Only the lines from the line holding "order number: 317-4283496 -> 317-4983495" through the final line of the entries below are to be returned, exactly as they stand.

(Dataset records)

--

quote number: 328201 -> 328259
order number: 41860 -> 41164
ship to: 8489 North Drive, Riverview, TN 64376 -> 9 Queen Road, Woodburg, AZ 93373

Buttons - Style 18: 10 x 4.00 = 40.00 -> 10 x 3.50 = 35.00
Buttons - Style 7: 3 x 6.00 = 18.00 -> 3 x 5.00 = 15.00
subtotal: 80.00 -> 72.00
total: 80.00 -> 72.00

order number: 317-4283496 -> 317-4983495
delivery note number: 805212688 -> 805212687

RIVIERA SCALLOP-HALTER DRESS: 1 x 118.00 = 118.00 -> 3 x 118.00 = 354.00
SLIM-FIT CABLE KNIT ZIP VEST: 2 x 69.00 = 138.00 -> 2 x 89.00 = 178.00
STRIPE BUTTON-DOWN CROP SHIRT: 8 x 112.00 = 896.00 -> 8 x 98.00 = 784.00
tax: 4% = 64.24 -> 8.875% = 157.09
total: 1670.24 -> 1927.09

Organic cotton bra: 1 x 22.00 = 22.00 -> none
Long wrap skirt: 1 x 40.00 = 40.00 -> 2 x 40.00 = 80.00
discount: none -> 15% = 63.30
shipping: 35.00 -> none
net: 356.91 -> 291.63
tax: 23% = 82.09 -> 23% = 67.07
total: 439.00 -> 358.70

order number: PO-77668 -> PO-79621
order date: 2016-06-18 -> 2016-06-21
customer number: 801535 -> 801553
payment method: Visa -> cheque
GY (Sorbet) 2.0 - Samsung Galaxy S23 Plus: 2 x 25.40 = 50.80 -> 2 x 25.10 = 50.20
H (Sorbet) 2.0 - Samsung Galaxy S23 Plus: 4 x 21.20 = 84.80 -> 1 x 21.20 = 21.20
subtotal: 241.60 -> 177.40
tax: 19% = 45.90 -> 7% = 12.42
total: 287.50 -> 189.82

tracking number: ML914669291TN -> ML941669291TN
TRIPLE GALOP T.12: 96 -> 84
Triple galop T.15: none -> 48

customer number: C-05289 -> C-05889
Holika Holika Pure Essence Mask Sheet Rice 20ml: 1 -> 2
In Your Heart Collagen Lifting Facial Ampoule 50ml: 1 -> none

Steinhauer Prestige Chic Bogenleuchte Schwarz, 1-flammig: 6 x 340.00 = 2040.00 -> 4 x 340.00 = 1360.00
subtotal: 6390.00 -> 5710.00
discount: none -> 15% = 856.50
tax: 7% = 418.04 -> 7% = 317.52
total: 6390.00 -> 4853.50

--

Written response –
order number: 317-4283496 -> 317-4983495
delivery note number: 805212688 -> 805212687

RIVIERA SCALLOP-HALTER DRESS: 1 x 118.00 = 118.00 -> 3 x 118.00 = 354.00
SLIM-FIT CABLE KNIT ZIP VEST: 2 x 69.00 = 138.00 -> 2 x 89.00 = 178.00
STRIPE BUTTON-DOWN CROP SHIRT: 8 x 112.00 = 896.00 -> 8 x 98.00 = 784.00
tax: 4% = 64.24 -> 8.875% = 157.09
total: 1670.24 -> 1927.09

Organic cotton bra: 1 x 22.00 = 22.00 -> none
Long wrap skirt: 1 x 40.00 = 40.00 -> 2 x 40.00 = 80.00
discount: none -> 15% = 63.30
shipping: 35.00 -> none
net: 356.91 -> 291.63
tax: 23% = 82.09 -> 23% = 67.07
total: 439.00 -> 358.70

order number: PO-77668 -> PO-79621
order date: 2016-06-18 -> 2016-06-21
customer number: 801535 -> 801553
payment method: Visa -> cheque
GY (Sorbet) 2.0 - Samsung Galaxy S23 Plus: 2 x 25.40 = 50.80 -> 2 x 25.10 = 50.20
H (Sorbet) 2.0 - Samsung Galaxy S23 Plus: 4 x 21.20 = 84.80 -> 1 x 21.20 = 21.20
subtotal: 241.60 -> 177.40
tax: 19% = 45.90 -> 7% = 12.42
total: 287.50 -> 189.82

tracking number: ML914669291TN -> ML941669291TN
TRIPLE GALOP T.12: 96 -> 84
Triple galop T.15: none -> 48

customer number: C-05289 -> C-05889
Holika Holika Pure Essence Mask Sheet Rice 20ml: 1 -> 2
In Your Heart Collagen Lifting Facial Ampoule 50ml: 1 -> none

Steinhauer Prestige Chic Bogenleuchte Schwarz, 1-flammig: 6 x 340.00 = 2040.00 -> 4 x 340.00 = 1360.00
subtotal: 6390.00 -> 5710.00
discount: none -> 15% = 856.50
tax: 7% = 418.04 -> 7% = 317.52
total: 6390.00 -> 4853.50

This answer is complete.